Statistical inversion and Monte Carlo sampling methods in electrical impedance tomography

This paper discusses the electrical impedance tomography (EIT) problem: electric currents are injected into a body with unknown electromagnetic properties through a set of contact electrodes. The corresponding voltages that are needed to maintain these currents are measured. The objective is to estimate the unknown resistivity, or more generally the impedivity distribution of the body based on this information. The most commonly used method to tackle this problem in practice is to use gradient-based local linearizations. We give a proof for the differentiability of the electrode boundary data with respect to the resistivity distribution and the contact impedances. Due to the ill-posedness of the problem, regularization has to be employed. In this paper, we consider the EIT problem in the framework of Bayesian statistics, where the inverse problem is recast into a form of statistical inference. The problem is to estimate the posterior distribution of the unknown parameters conditioned on measurement data. From the posterior density, various estimates for the resistivity distribution can be calculated as well as a posteriori uncertainties. The search of the maximum a posteriori estimate is typically an optimization problem, while the conditional expectation is computed by integrating the variable with respect to the posterior probability distribution. In practice, especially when the dimension of the parameter space is large, this integration must be done by Monte Carlo methods such as the Markov chain Monte Carlo (MCMC) integration. These methods can also be used for calculation of a posteriori uncertainties for the estimators. In this paper, we concentrate on MCMC integration methods. In particular, we demonstrate by numerical examples the statistical approach when the prior densities are non-differentiable, such as the prior penalizing the total variation or the L1 norm of the resistivity.
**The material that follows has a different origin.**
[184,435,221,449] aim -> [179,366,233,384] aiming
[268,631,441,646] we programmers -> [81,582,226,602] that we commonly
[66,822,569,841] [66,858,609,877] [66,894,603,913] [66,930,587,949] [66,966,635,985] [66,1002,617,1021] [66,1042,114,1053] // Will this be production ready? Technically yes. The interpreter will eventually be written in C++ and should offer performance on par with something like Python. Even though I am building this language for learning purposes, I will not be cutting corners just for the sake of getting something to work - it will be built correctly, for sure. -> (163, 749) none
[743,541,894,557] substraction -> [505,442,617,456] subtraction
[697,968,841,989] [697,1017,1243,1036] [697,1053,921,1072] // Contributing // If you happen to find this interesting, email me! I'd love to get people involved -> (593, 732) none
Inverse problems with structural prior information

In this paper we propose a method for the regularization of inverse problems whose solutions are known to exhibit anisotropic characteristics. The method is based on the generalized Tikhonov regularization and on the spatial prior information on the underlying solution. We allow the prior information to be only of approximate nature. In the proposed method, the prior information is incorporated into the regularization operator with the aid of a properly constructed matrix-valued field. Although the approach is deterministic it also has a clear statistical interpretation that will be discussed from the Bayesian viewpoint. The method is applied to two examples, the first is the inversion of a Fredholm integral equation of the first kind and the second is a case study of electrical impedance tomography (EIT).
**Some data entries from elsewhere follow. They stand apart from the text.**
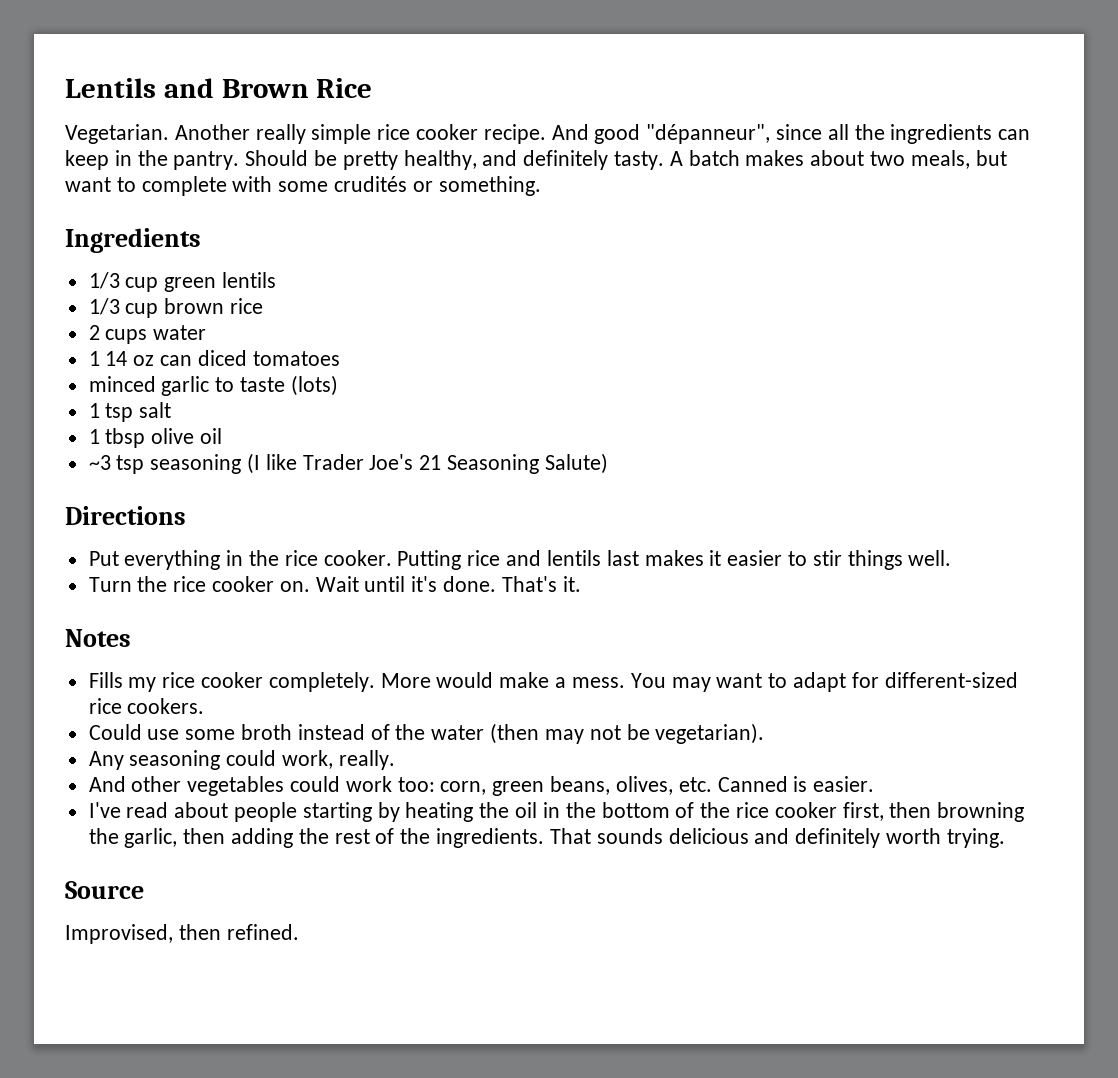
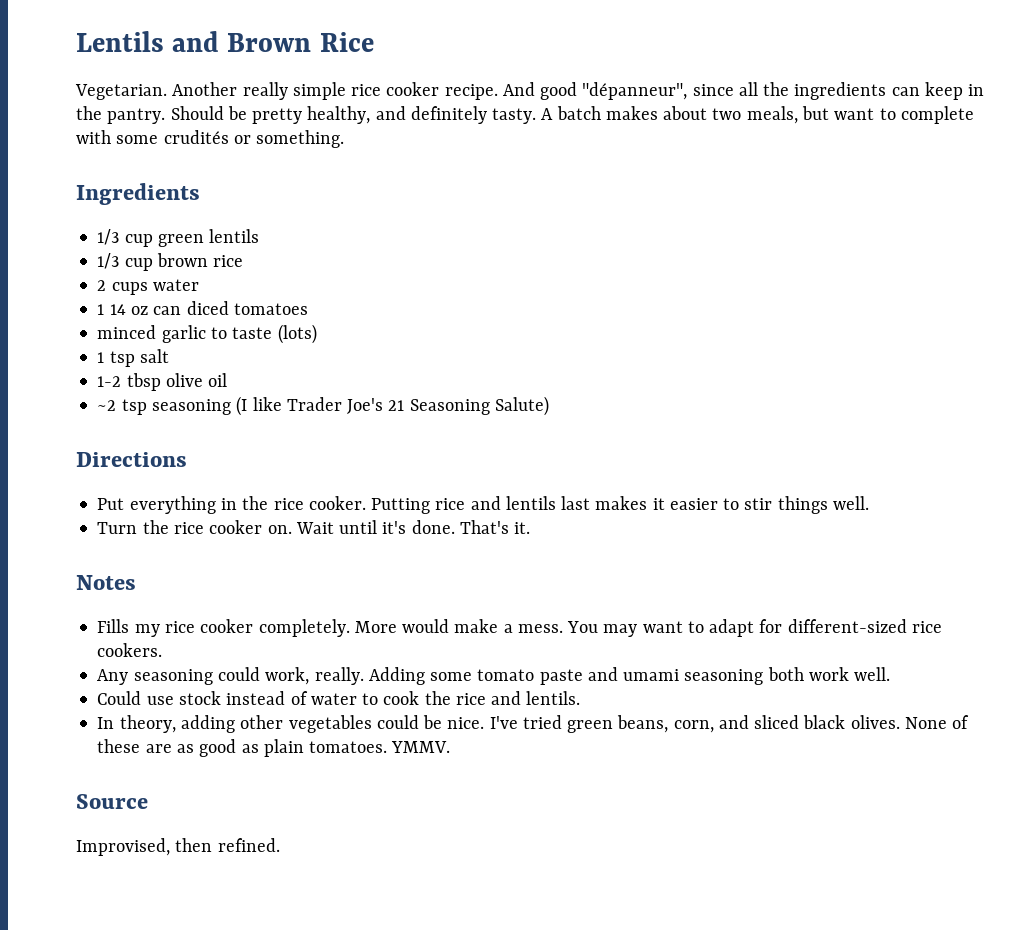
[88,429,100,444] 1 -> [97,376,122,387] 1-2
[88,455,111,470] ~3 -> [97,400,117,411] ~2
[88,723,765,744] // Could use some broth instead of the water (then may not be vegetarian). -> (163, 650) none
[88,776,875,796] [88,802,1025,822] [88,828,1005,848] // And other vegetables could work too: corn, green beans, olives, etc. Canned is easier. // I've read about people starting by heating the oil in the bottom of the rice cooker first, then browning the garlic, then adding the rest of the ingredients. That sounds delicious and definitely worth trying. -> [368,667,891,685] [97,691,581,705] [97,715,970,733] [97,739,451,757] Adding some tomato paste and umami seasoning both work well. // Could use stock instead of water to cook the rice and lentils. // In theory, adding other vegetables could be nice. I've tried green beans, corn, and sliced black olives. None of these are as good as plain tomatoes. YMMV.

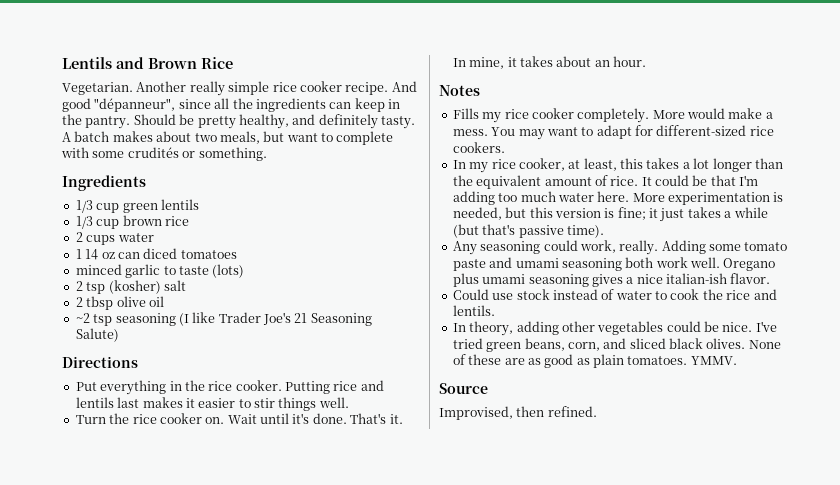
[97,351,135,367] 1 tsp -> [75,280,161,294] 2 tsp (kosher)
[97,376,122,387] 1-2 -> [75,297,83,307] 2
(531, 528) none -> [452,56,646,69] In mine, it takes about an hour.
(163, 650) none -> [452,158,783,173] [452,175,759,189] [452,191,784,205] [452,207,768,222] [452,224,604,238] // In my rice cooker, at least, this takes a lot longer than the equivalent amount of rice. It could be that I'm adding too much water here. More experimentation is needed, but this version is fine; it just takes a while (but that's passive time).
(891, 674) none -> [723,258,776,271] [452,273,771,287] Oregano plus umami seasoning gives a nice italian-ish flavor.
Approximation errors and model reduction with an application in optical diffusion tomography

Model reduction is often required in several applications, typically due to limited available time, computer memory or other restrictions. In problems that are related to partial differential equations, this often means that we are bound to use sparse meshes in the model for the forward problem. Conversely, if we are given more and more accurate measurements, we have to employ increasingly accurate forward problem solvers in order to exploit the information in the measurements. Optical diffusion tomography (ODT) is an example in which the typical required accuracy for the forward problem solver leads to computational times that may be unacceptable both in biomedical and industrial end applications. In this paper we review the approximation error theory and investigate the interplay between the mesh density and measurement accuracy in the case of optical diffusion tomography. We show that if the approximation errors are estimated and employed, it is possible to use mesh densities that would be unacceptable with a conventional measurement model.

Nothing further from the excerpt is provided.